◆ What to work on
Each line containing the word "color" must be copied from the material below.

◆ Data excerpts
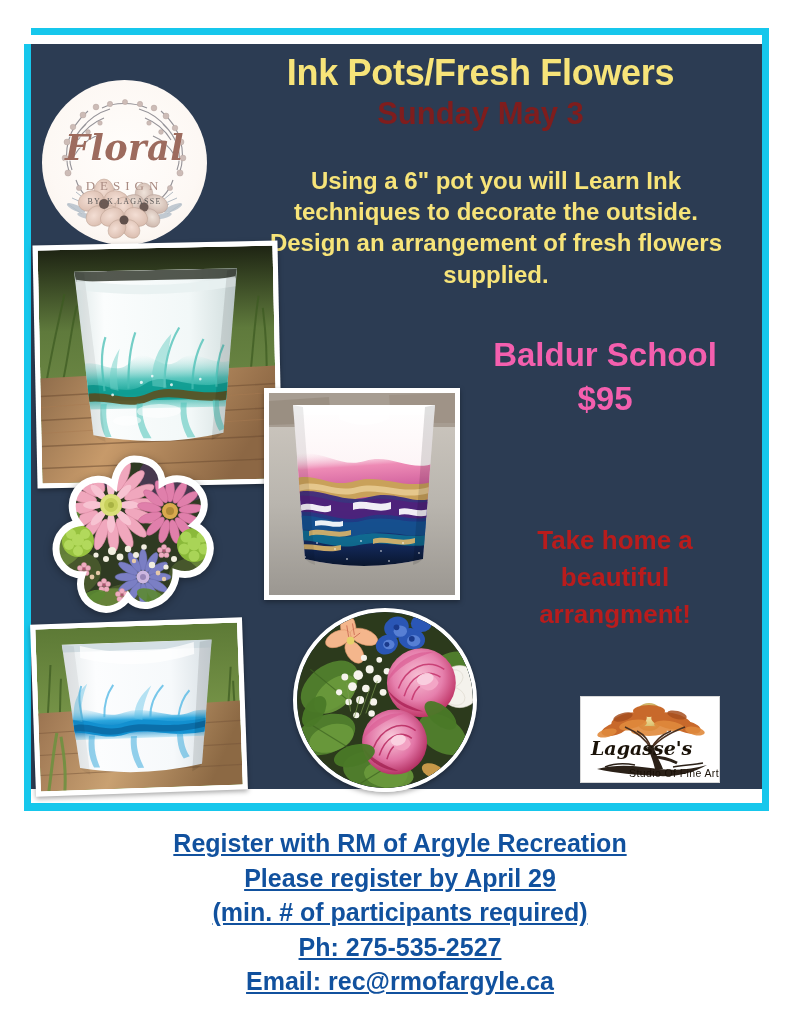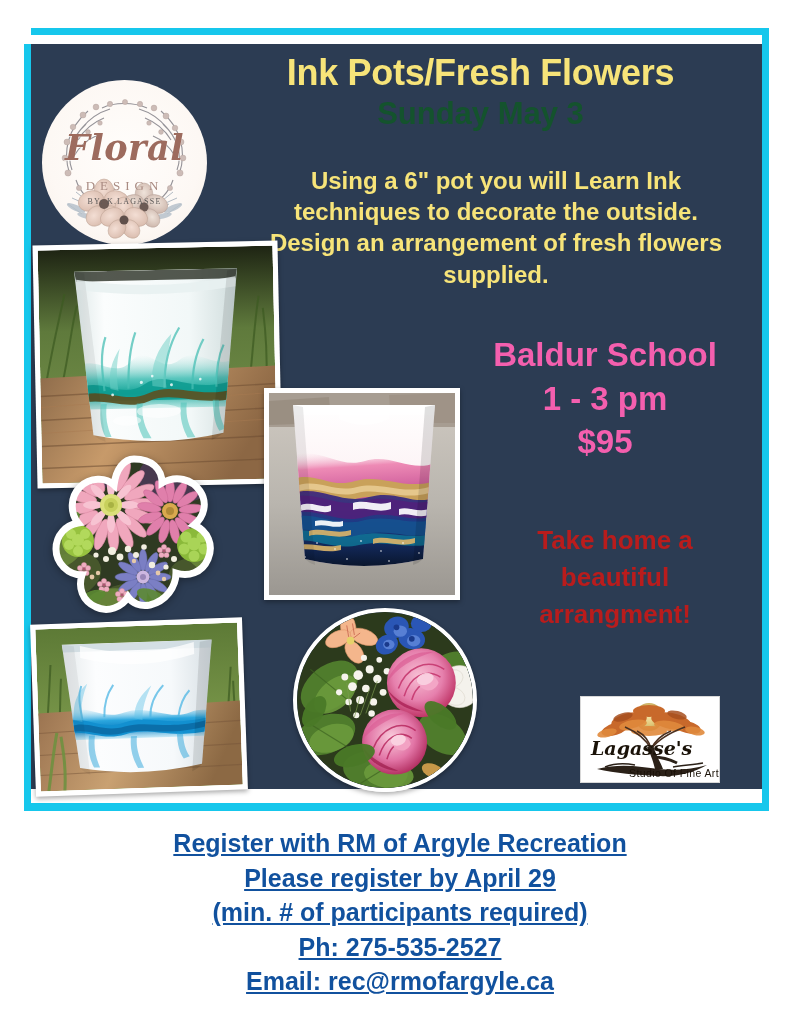--- a/index.html
+++ b/index.html
@@ -51,7 +51,7 @@
     white-space:nowrap;
   }
   .subtitle{
-    font-size:31px;font-weight:700;color:#14532d;
+    font-size:31px;font-weight:700;color:#7f1d1d;
     line-height:1.15;margin-top:4px;
     white-space:nowrap;
   }

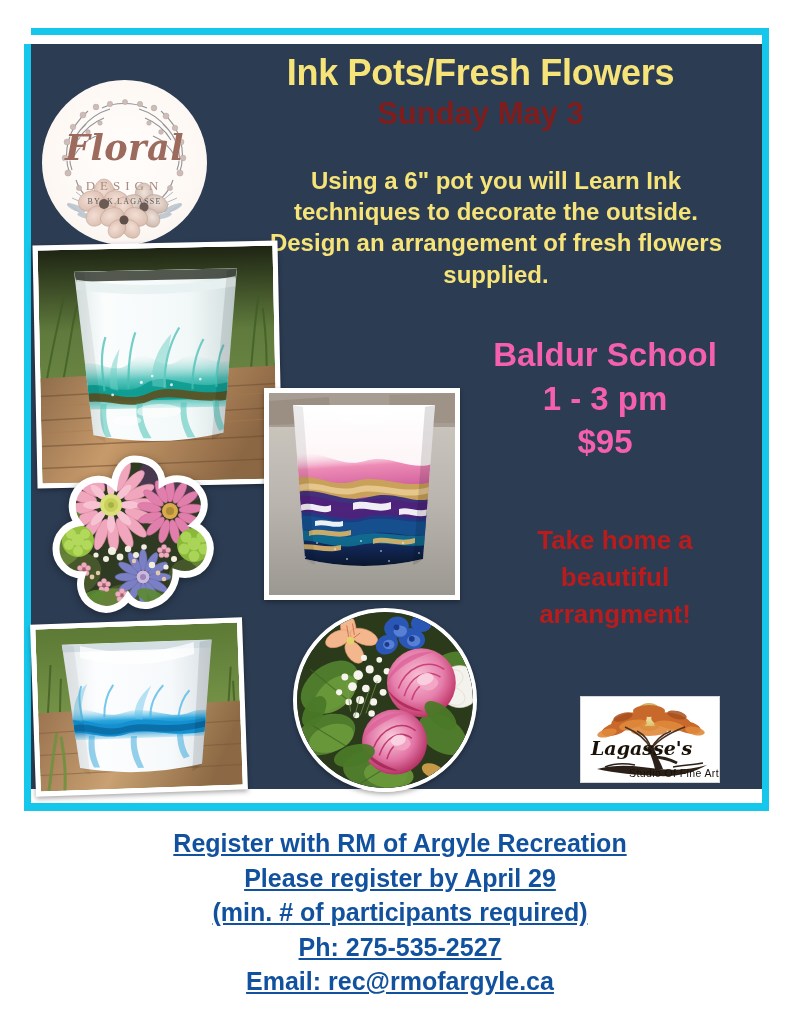--- a/index.html
+++ b/index.html
@@ -302,7 +302,6 @@
 
   <div class="venue">
     <div>Baldur School</div>
-    <div>1 - 3 pm</div>
     <div>$95</div>
   </div>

◆ Problem solution
-    font-size:31px;font-weight:700;color:#14532d;
+    font-size:31px;font-weight:700;color:#7f1d1d;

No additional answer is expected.